20 anni di terapia d'urto

"Le visioni del mondo risiedono nel linguaggio, e meno spazio occupa, più il mondo della nostra vita viene tradotto in un linguaggio commerciale", scrivono. Gli ultimi vent’anni di terapia shock neoliberista e di crisi linguistica hanno creato una visione economica del mondo. Sig. A lo definisce un colpo di genio linguistico, in una parola, «fare dell'operaio un salariato». Con il linguaggio abbiamo creato uno spazio dal quale non possiamo uscire: ora tutte le nostre azioni e tutta la nostra vita riguardano ciò che può ripagare. Il linguaggio economico degli ultimi 20-20 anni ha creato una pressione atmosferica, una terapia d’urto che ci ha trascinato sempre più in basso, ingabbiandoci nelle nostre bolle e quindi incapaci di reagire alle crisi esterne a noi stesse, alla crisi climatica, alla crisi migratoria, ecc. La pressione atmosferica ci ha prosciugato del pensiero e del suo legame con la materialità e la terra, tutto ciò che ha a che fare con il ritmo, la terra, il tempo, l'arte, le nuove tecnologie, l'artigianato, la lentezza e la morte.

Jonas Eica
Jonas Eica

Sig. A ha convocato Nick Land e Anna Greenspan nel centro di Shanghai per parlare della neomodernità cinese, che stiamo entrando in una nuova fase in cui si tratta di ricreare le sensazioni e la complessità della vita a partire da stati più fluidi. Qui le dinamiche fluttuanti del tempo giocano un ruolo significativo: la città del futuro costituirà la base per spazi esperienziali, dove le forme archeologiche e geologiche del passato si mescolano con quelle elettroniche e architettoniche. Nelle città del futuro, la pianificazione temporale e l’economia gestite linearmente saranno sostituite da spirali temporali che creano nuove esperienze transumane.
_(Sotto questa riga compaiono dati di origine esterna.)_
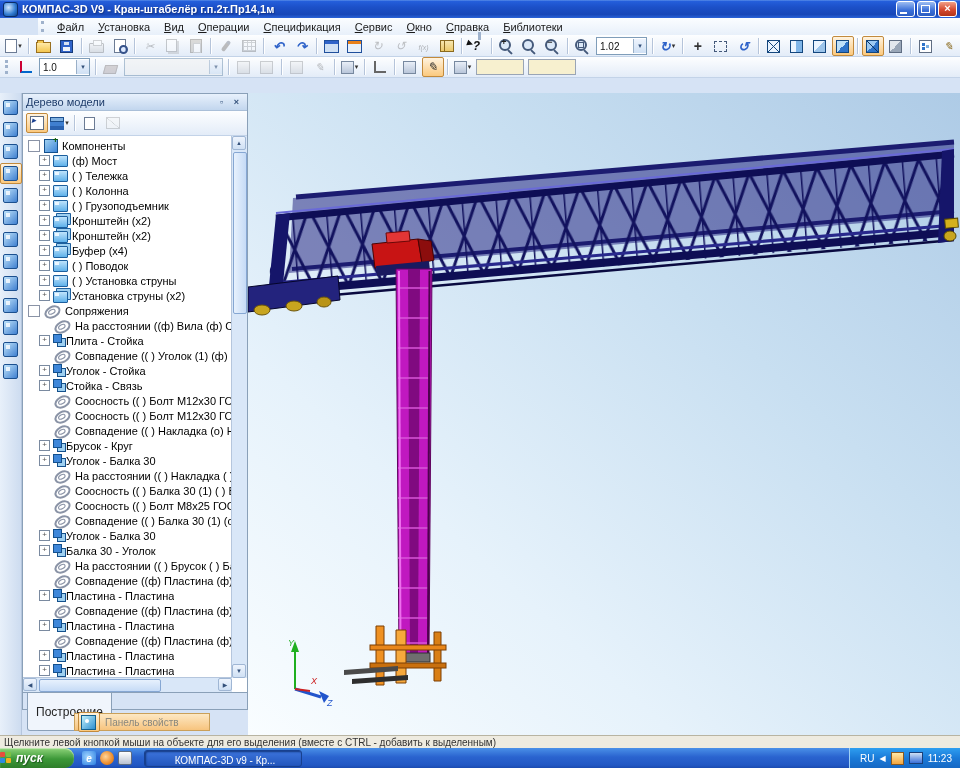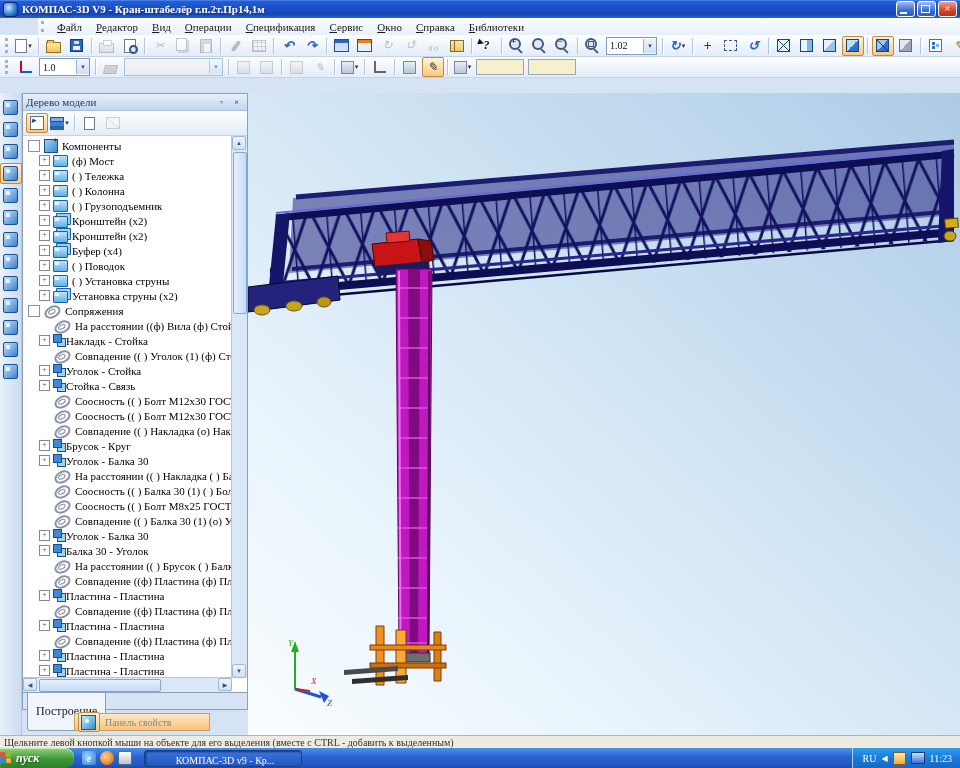--- a/index.html
+++ b/index.html
@@ -1,17 +1,17 @@
 <!DOCTYPE html>
 <html><head>
 <meta charset="utf-8">
 <style>
   html,body{margin:0;padding:0;background:#000;}
   #screen{position:relative;width:960px;height:768px;overflow:hidden;
-          font-family:Liberation Serif, serif;font-size:11px;background:#d6e3f5;}
+          font-family:Liberation Sans, sans-serif;font-size:11px;background:#d6e3f5;}
   
   .titlebar{position:absolute;left:0;top:0;width:960px;height:18px;
     background:linear-gradient(#5a8ee8 0%,#245edb 8%,#1c50c8 40%,#1747b8 80%,#2a63d8 100%);
     display:flex;align-items:center;color:#fff;font-weight:bold;font-size:11px;}
   .app-icon{width:13px;height:13px;margin:0 4px 0 3px;border-radius:3px;
     background:radial-gradient(circle at 35% 35%,#cfe6ff,#2f7ad0 60%,#0d3f86);border:1px solid #0a2c66;}
   .titlebar .title{flex:1;text-shadow:1px 1px 1px #12348a;white-space:nowrap;overflow:hidden;}
   .wbtns{display:flex;gap:2px;margin-right:3px;}
   .wbtn{width:17px;height:14px;border:1px solid #fff;border-radius:3px;
     background:linear-gradient(#9dbdf2,#3a6fd8 60%,#2c5cc0);position:relative;}
@@ -21,21 +21,21 @@
   .wbtn.rest::after{content:"";position:absolute;left:3px;top:3px;width:7px;height:6px;border:1px solid #fff;}
   
   .menubar{position:absolute;left:0;top:18px;width:960px;height:17px;background:linear-gradient(#fbfdff,#e8f0fa);
     border-bottom:1px solid #c3d3e8;display:flex;align-items:center;color:#1a1a1a;margin-left:38px;}
   .menu-item{padding:1px 7px;cursor:default;}
   .menu-item::first-letter{text-decoration:underline;}
   .grip{width:2px;height:70%;border-left:3px dotted #9fb2cc;margin:0 4px 0 3px;}
   
   .toolbar{position:absolute;left:0;width:960px;background:linear-gradient(#fdfeff,#e3ecf8);
     border-bottom:1px solid #c3d3e8;display:flex;align-items:center;padding-left:2px;box-sizing:border-box;}
-  #toolbar1{top:35px;height:22px;}
+  #toolbar1{top:35px;height:22px;flex-direction:column;}
   #toolbar2{top:57px;height:21px;}
   .tbtn{min-width:20px;height:18px;display:inline-flex;align-items:center;justify-content:center;
     border:1px solid transparent;border-radius:2px;margin:0 0.5px;position:relative;}
   .tbtn.active{background:linear-gradient(#fff3df,#fbc97e);border-color:#c28a3c;}
   .tbtn.disabled{opacity:.38;filter:saturate(.15);}
   .tsep{width:1px;height:16px;background:#b5c4da;margin:0 3px;box-shadow:1px 0 0 #fff;}
   .dd{font-size:7px;color:#333;margin-left:1px;}
   .combo{display:inline-flex;align-items:center;height:16px;border:1px solid #7f9db9;background:#fff;
     font-size:10px;margin:0 2px;}
   .combo .cval{min-width:30px;padding:0 3px;color:#111;}
@@ -220,21 +220,21 @@
       <span class="wbtn min"></span>
       <span class="wbtn rest"></span>
       <span class="wbtn close">×</span>
     </span>
   </div>
 
   <div class="menubar">
     <span class="grip"></span>
     <span style="display:flex;">
         <span class="menu-item">Файл</span>
-        <span class="menu-item">Редактор</span>
+        <span class="menu-item">Установка</span>
         <span class="menu-item">Вид</span>
         <span class="menu-item">Операции</span>
         <span class="menu-item">Спецификация</span>
         <span class="menu-item">Сервис</span>
         <span class="menu-item">Окно</span>
         <span class="menu-item">Справка</span>
         <span class="menu-item">Библиотеки</span>
       </span>
   </div>
 
@@ -555,21 +555,21 @@
               <span class="ticon i-mates"></span>
               <span class="tlabel">Сопряжения</span>
             </div>
             <div class="trow k-mate">
               <span class="ticon i-mate"></span>
               <span class="tlabel">На расстоянии ((ф) Вила (ф) Стойка)</span>
             </div>
             <div class="trow k-group">
               <span class="exp">+</span>
               <span class="ticon i-mategroup"></span>
-              <span class="tlabel">Накладк - Стойка</span>
+              <span class="tlabel">Плита - Стойка</span>
             </div>
             <div class="trow k-mate">
               <span class="ticon i-mate"></span>
               <span class="tlabel">Совпадение (( ) Уголок (1) (ф) Стойка)</span>
             </div>
             <div class="trow k-group">
               <span class="exp">+</span>
               <span class="ticon i-mategroup"></span>
               <span class="tlabel">Уголок - Стойка</span>
             </div>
Il momento etico del pensiero?

L'autore danese Jonas Quercia, che ha ricevuto il premio letterario del Consiglio Nordico il 29 ottobre, ha tenuto un discorso che in più luoghi è stato salutato come storico, un appello a una nuova ribellione giovanile. Invece di limitarsi a ringraziare per il premio, nel suo discorso contrattacca l'establishment politico seduto in sala, guidato dal primo ministro Mette Frederiksen. Critica la politica danese sui rifugiati e, anche se in più punti colpisce nel segno, tra le righe c'è una critica al clima di pensiero che si è consolidato in Danimarca, dal quale anche Antipyrine sta cercando di districarsi.

Ma qual è questo momento storico? Esiste addirittura? Non è compito dell'arte aprire la strada a nuovi spazi di esperienza fluttuanti e conflittuali, spazi che seminano discordia e che sono serviti da alleanze inaspettate? Un'arte che dovrebbe semplicemente parlare a nome di tutti, né l'arte né la società ne godono molto! Sarebbe un bel pensiero costruttivo, che il Nordic Council potrà celebrare con il suo premio. Forse possiamo vedere il discorso di Eika come l'espressione di quello che potremmo chiamare «un momento etico», che il nostro tempo confuso è prima di tutto negativo – una sensazione che l'idea sia scomparsa. Il momento storico non è il contenuto del discorso di Eika, ma piuttosto la conferma del punto più basso in cui non c'è quasi nessuna resistenza, un discorso che, con un piccolo segnale acustico, rompe con un nichilismo radicato che dice che possiamo fare a meno delle idee, senza pensieri nuovi, che basta coltivare il presente e i nostri consumi e stili di vita. Se il discorso è storico è perché ci è diventato chiaro che fuori non c’è più nessun posto dove parlare.